By Lance Eliot, the AI Trends Insider

Procrastination. Procrastinator. As the old joke goes, when someone asks you what the word procrastination means, you are supposed to say “I’ll get back to you about that.”

I’m sure we’ve all felt like a procrastinator at one time or another. Often considered a negative aspect of human behavior, some liken procrastination with being lazy, careless, and otherwise less desirable than being prompt and proactive.

We might though be somewhat making a false generalization about procrastination.

Does being a procrastinator always have to be bad?

It is said that prolific and ingenious inventor and artist Leonardo da Vinci was known for dragging out the works he owed his patrons and often taking nearly forever to get done what he had been obligated to produce. Charles Darwin had acknowledged that he often put off things that he was supposed to do or wanted to do. Few realize that he took years to write his acclaimed “On the Origin of Species” and was at times using his time to instead study barnacles. If these greats had bouts with procrastination, can it really be that bad a thing?

If you find yourself falling into the procrastination trap and don’t want to be a procrastinator, you can always call upon Saint Expedite.  For those of you have been to New Orleans, or have certain religious interests, you likely know that Saint Expedite is considered the patron for those that want to avert being a procrastinator, and you can ask for his assistance in finding rapid solutions to nagging problems. I suppose too, there are some that say you just need to kick yourself in the you-know-where, but anyway it can be hard to stop the urge to procrastinate however you try to prevent it.

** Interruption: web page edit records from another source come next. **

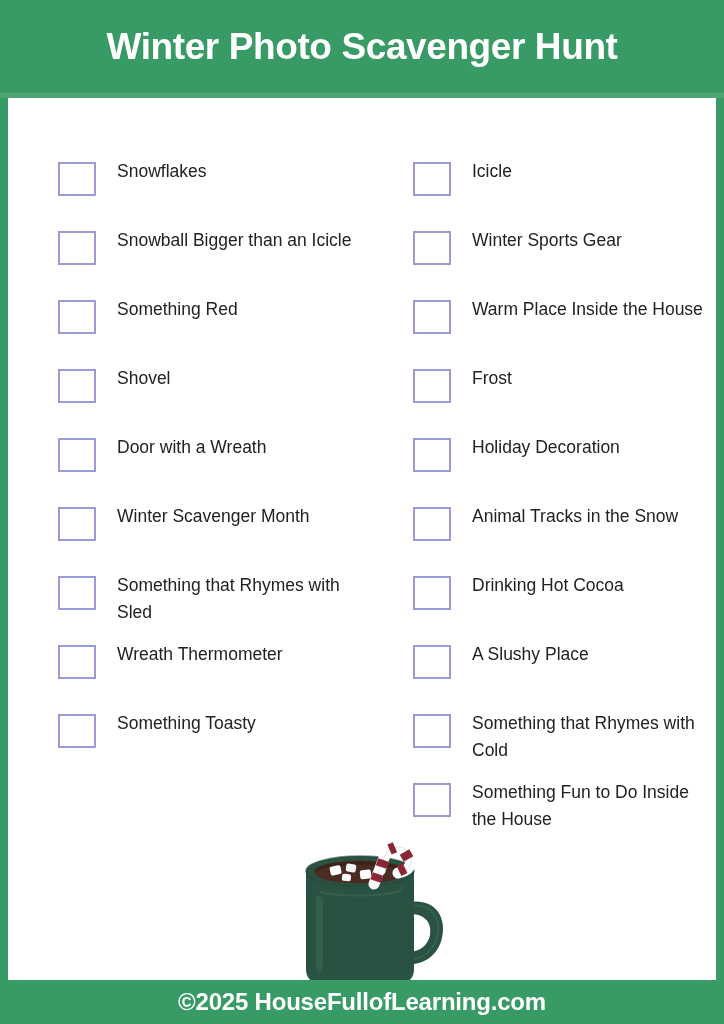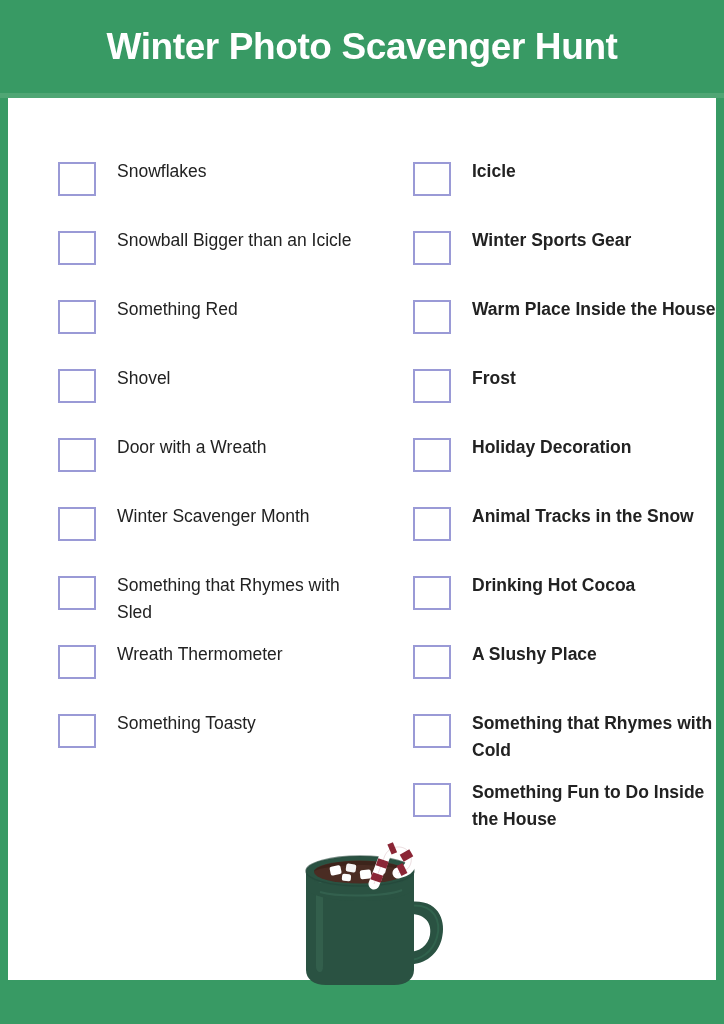--- a/index.html
+++ b/index.html
@@ -74,21 +74,21 @@
     width: 708px;
     display: flex;
   }
 
   .column {
     display: flex;
     flex-direction: column;
   }
 
   .column.left  { width: 352px; padding-left: 50px; }
-  .column.right { width: 356px; padding-left: 53px; font-weight: bold; }
+  .column.right { width: 356px; padding-left: 53px; }
 
   .row {
     display: flex;
     align-items: flex-start;
     height: 69px;
   }
 
   .checkbox {
     width: 38px;
     height: 34px;
@@ -271,14 +271,17 @@
           <path d="M114.5 12 L118.5 19"></path>
           <path d="M115 28 L109 31"></path>
         </g>
 
         <path d="M84 44 L94 18 C97 7 110 4 117 10 C124 16 122 28 114 31 L108 33" fill="none" stroke="#7d2230" stroke-width="0.6" opacity="0.25"></path>
       </svg>
     </div>
 
   </div>
 
+  <div class="footer">
+    <div class="footer-text">©2025 HouseFullofLearning.com</div>
+  </div>
 
 </div>
 
 </body></html>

Psychologically, it is theorized that people often procrastinate because they fear the act of doing something that might fail.

As such, in order to avoid failure, they postpone it. Presumably, by not trying, you convince yourself that you are better off. You might even use trivial items to help yourself be a procrastinator. Should I go to the dentist, or maybe instead I need to wash my socks and clean the latrine? One might think that dealing with the health of your teeth would be a high priority in comparison to those other tasks. It’s amazing how we can allow seemingly low-priority items to aid us in avoiding dealing with meatier issues or topics.

For some people, they are an occasional procrastinator. Perhaps most of the time they get things done on a timely basis. A particular situation might cause them to go into a procrastination mode. A personal example is that the other day my car dashboard lit up with an indicator that my low-beam left headlight bulb was burnt out. I probably should have taken my car right away to have the lamp replaced. Instead, I sheepishly admit that for several weeks I drove at night with the high-beams on, rather than the low beams, so that I’d have both headlamps working. I truly meant to go over to have the headlight replaced, but seemed to let other matters take higher priority.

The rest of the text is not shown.